Babcina rafineria (Kosmacz)


Babcia pyta nas czy chcemy zobaczyć skąd tą ropę bierze. Oczywiście, że chcemy, przecież to cel naszych poszukiwań. Prowadzi nas ścieżką biegnącą wzdłuż domu w stronę lasu, który zaczyna się kilkadziesiąt metrów dalej. Drzewa rosną na stromym zboczu, więc wydeptaną niteczką trzeba schodzić powoli i ostrożnie. Zastanawiam się dlaczego wszystkie drzewa obok naszej trasy są czarne od ropy... W końcu docieramy do w miarę płaskiego terenu i naszym oczom ukazuje się basenik z czarną mazią. Jest! Wypływ ropy naftowej. Babuleńka pyta czy pokazać nam jak tą substancję wydobywa. Pewnie! Zrywa z pobliskiego świerku gałąź, wchodzi do basenu i zaczyna chabaziem smyrać powierzchnię. Lepka ropa przykleja się do igiełek, a gdy już oblepi szczelnie każdą z nich, babcia ręką ściąga "urobek" do wiadra, które wzięła ze sobą. I tak w kółko, aż wiaderko się nie zapełni.

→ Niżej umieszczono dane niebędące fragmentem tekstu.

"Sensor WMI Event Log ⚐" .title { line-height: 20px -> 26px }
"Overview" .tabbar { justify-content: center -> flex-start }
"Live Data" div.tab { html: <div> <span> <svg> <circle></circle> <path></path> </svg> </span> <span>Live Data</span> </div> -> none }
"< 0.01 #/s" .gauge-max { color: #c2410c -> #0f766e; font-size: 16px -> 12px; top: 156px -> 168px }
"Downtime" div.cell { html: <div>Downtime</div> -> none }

Babcia wydobywająca ropę (Kosmacz)

Babcia wydobywająca ropę (Kosmacz)

Babcia wydobywająca ropę (Kosmacz)


Pytam o te umazane drzewa. Mówi, że jak wdrapuje się zboczem w stronę domu, łapie się ich pni, a ręce ma brudne z ropy. Więc zagadka się wyjaśniła. Rozmawiamy z babcią jeszcze dłuższą chwilę, ofiarowujemy kilka polskich czekolad, otrzymujemy błogosławieństwo i wskazówki jak dostać się do głównej drogi. Bo przecież nie chcemy wracać tą samą ścieżką w górę. Ruszamy zatem, a chwilę później natrafiamy na kolejny wypływ ropy naftowej.

Oczko ropne (Kosmacz)


Po krótkim czasie dochodzimy do drogi i odkrywamy kolejne ślady ropy. Najlepsze jest to, że przechodziliśmy tędy pierwszego dnia po zmierzchu. Kto by pomyślał! Pierwszy rzuca się w oczy płynący równolegle do jezdni strumyczek, mocno zabarwiony na czarno.

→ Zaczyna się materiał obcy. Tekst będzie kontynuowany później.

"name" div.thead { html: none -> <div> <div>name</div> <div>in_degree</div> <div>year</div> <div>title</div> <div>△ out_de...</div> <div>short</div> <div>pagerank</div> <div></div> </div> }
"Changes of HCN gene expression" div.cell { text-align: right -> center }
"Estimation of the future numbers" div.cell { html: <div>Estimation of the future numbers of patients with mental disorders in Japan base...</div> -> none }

Ropno-wodny strumień (Kosmacz)


Następnie zauważamy na małej górce trawę umazaną charakterystyczną cieczą.

Oblepiona ropą trawa (Kosmacz)


Postanawiamy wspiąć się do góry. Na szczycie znajduje się ropne źródełko - sprawca umazanej trawy i zabarwionej wody w strumieniu.

Wypływ ropy naftowej (Kosmacz)


Postanawiam przeprowadzić mały eksperyment. Nie pali się.

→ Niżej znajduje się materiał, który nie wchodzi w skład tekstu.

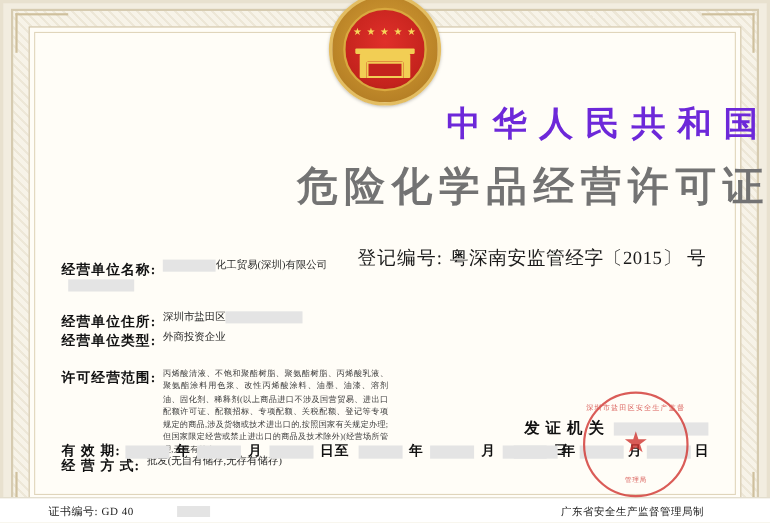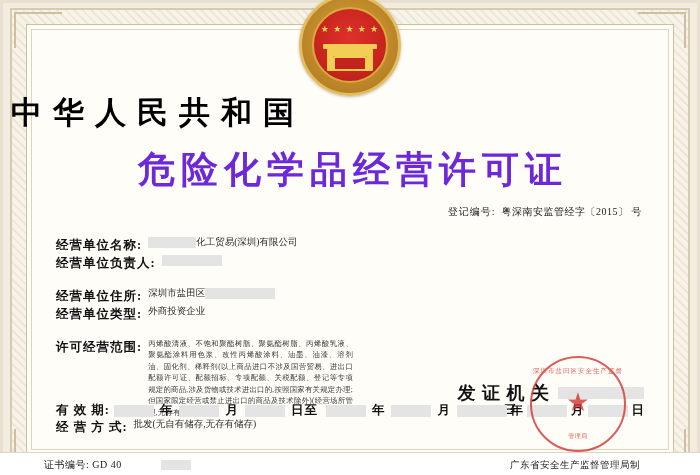"中华人民共和国" .title-main { color: #000000 -> #6d28d9; text-align: left -> right }
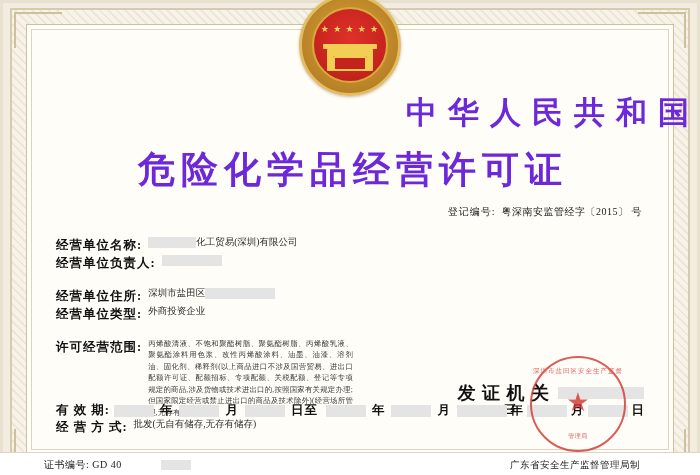"危险化学品经营许可证" .title-sub { color: #6d28d9 -> #737373; text-align: center -> right }
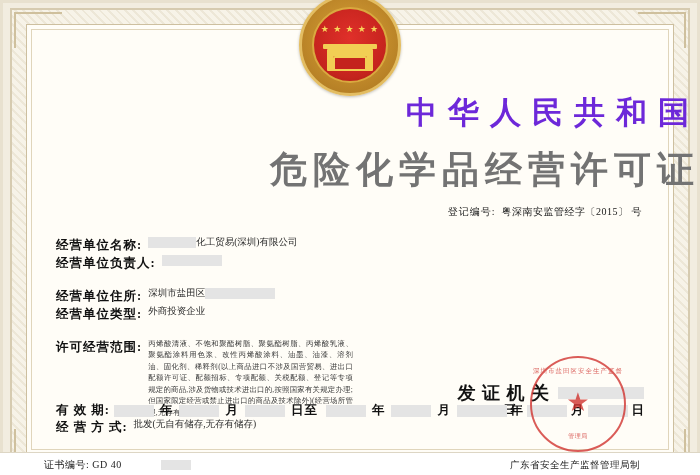"登记编号:" .reg-row { font-size: 10px -> 17px }
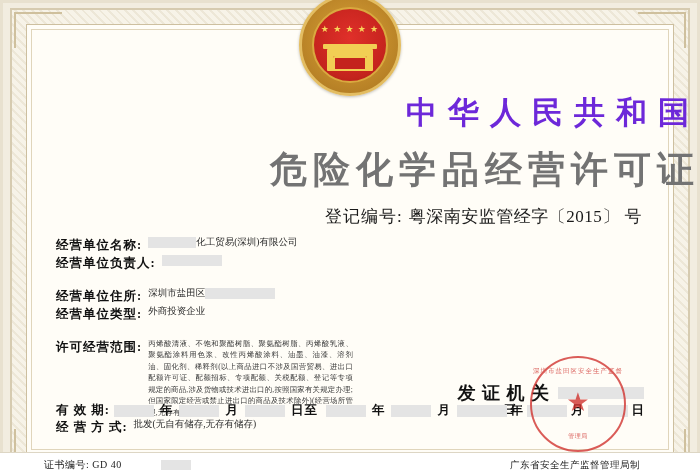"粤深南安监管经字〔2015〕 号" .reg-value { margin-top: none -> 18px }
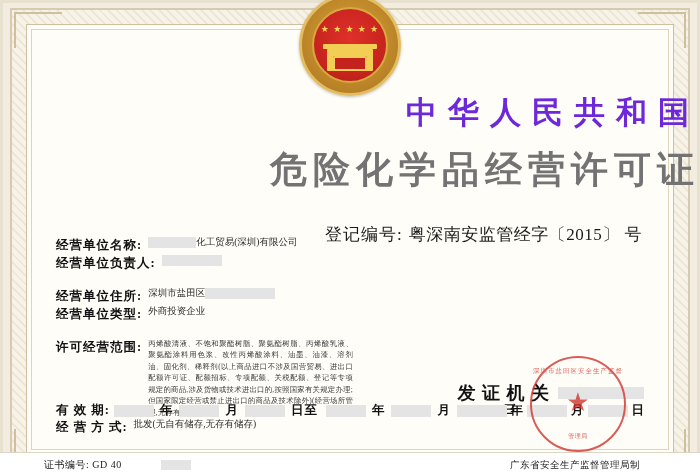"经营单位负责人:" span.f-label { html: <span>经营单位负责人:</span> -> none }
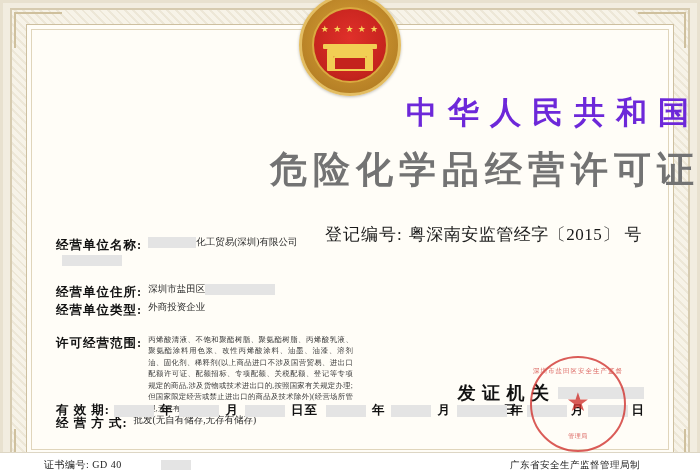"发 证 机 关" .issue-row { font-size: 18px -> 14px }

Nieudany eksperyment (Kosmacz)


Podejmujemy decyzję o powrocie do domku. Ostatnie chwile w tym miejscu i wdychanie charakterystycznego, warsztatowego zapachu.

Wypływ ropy naftowej (Kosmacz)


Idąc główną drogą znów mijamy siedzibę babci-szejka.

Królestwo ropnej babci (Kosmacz)


Słońce zaczyna powoli zachodzić i zrywa się wiatr, w porywach dość silny. Do tego spada temperatura i tworzą się zadymki.

Droga do domku (Kosmacz)


W świetle zachodzącego słońca podziwiamy Kosmacz i szczyty Karpat Pokucko-Bukowińkich.

Kosmacz


Do domku docieramy już po zmierzchu. Wieczór spędzamy spokojnie. To nasza ostatnia noc w Kosmaczu. Nazajutrz trzeba dostać się do Mikuliczyna na pociąg, co wiąże się z przejściem 24 km w prostej linii przez góry. Wszyscy zdają sobie sprawę z powagi kolejnego dnia i chcą nabrać sił. Ustalamy godzinę wyjścia - nie później niż o 10.

Rano udaje się zebrać bez żadnych poślizgów. Przychodzi właściciel i zaprasza nas do zajrzenia do muzeum owczarstwa, które sam stworzył. Czasowo jest to nam trochę nie na rękę, ale przystajemy na propozycję. Na szybko

Muzeum owczarstwa, próba gry na trembicie (Kosmacz)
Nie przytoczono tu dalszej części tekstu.